Where a line of the following data contains the string "negocio", include it in the tally. Report the total alone.

[ENTRIES SHOWN]

================

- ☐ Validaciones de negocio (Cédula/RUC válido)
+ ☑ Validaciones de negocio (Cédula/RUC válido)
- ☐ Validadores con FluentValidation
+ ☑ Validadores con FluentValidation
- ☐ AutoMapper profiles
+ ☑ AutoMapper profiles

================

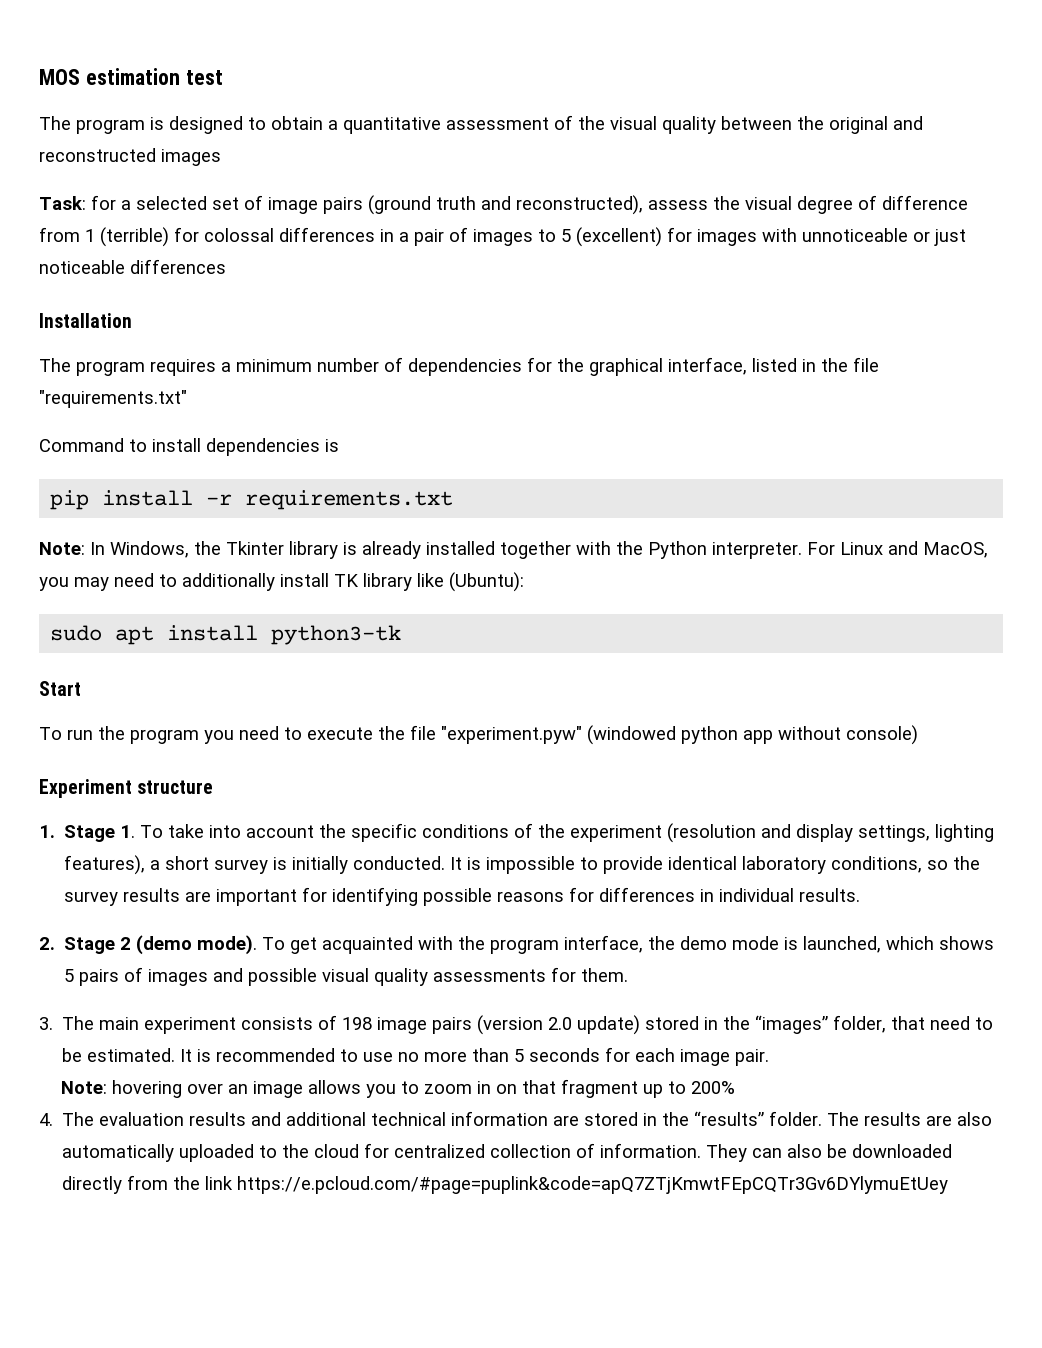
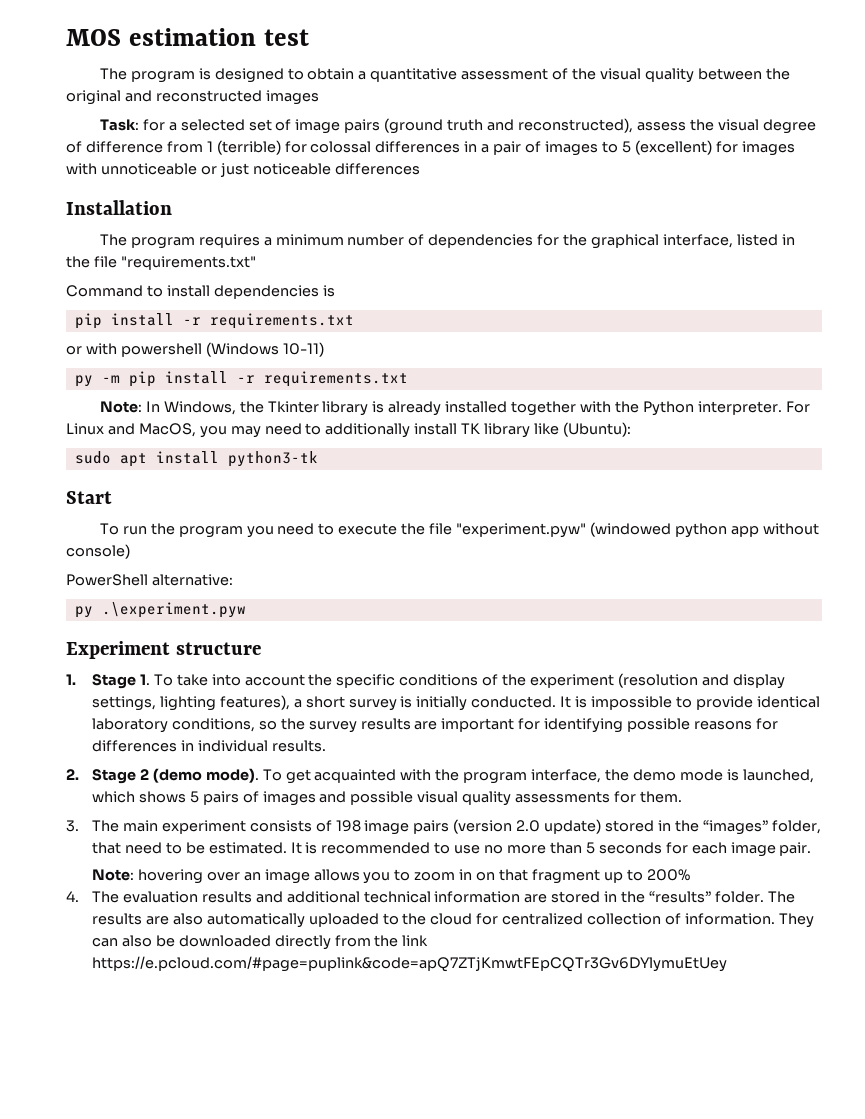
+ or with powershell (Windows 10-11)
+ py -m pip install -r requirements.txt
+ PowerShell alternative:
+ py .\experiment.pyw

================

[ANSWER TO THE EXERCISE]
2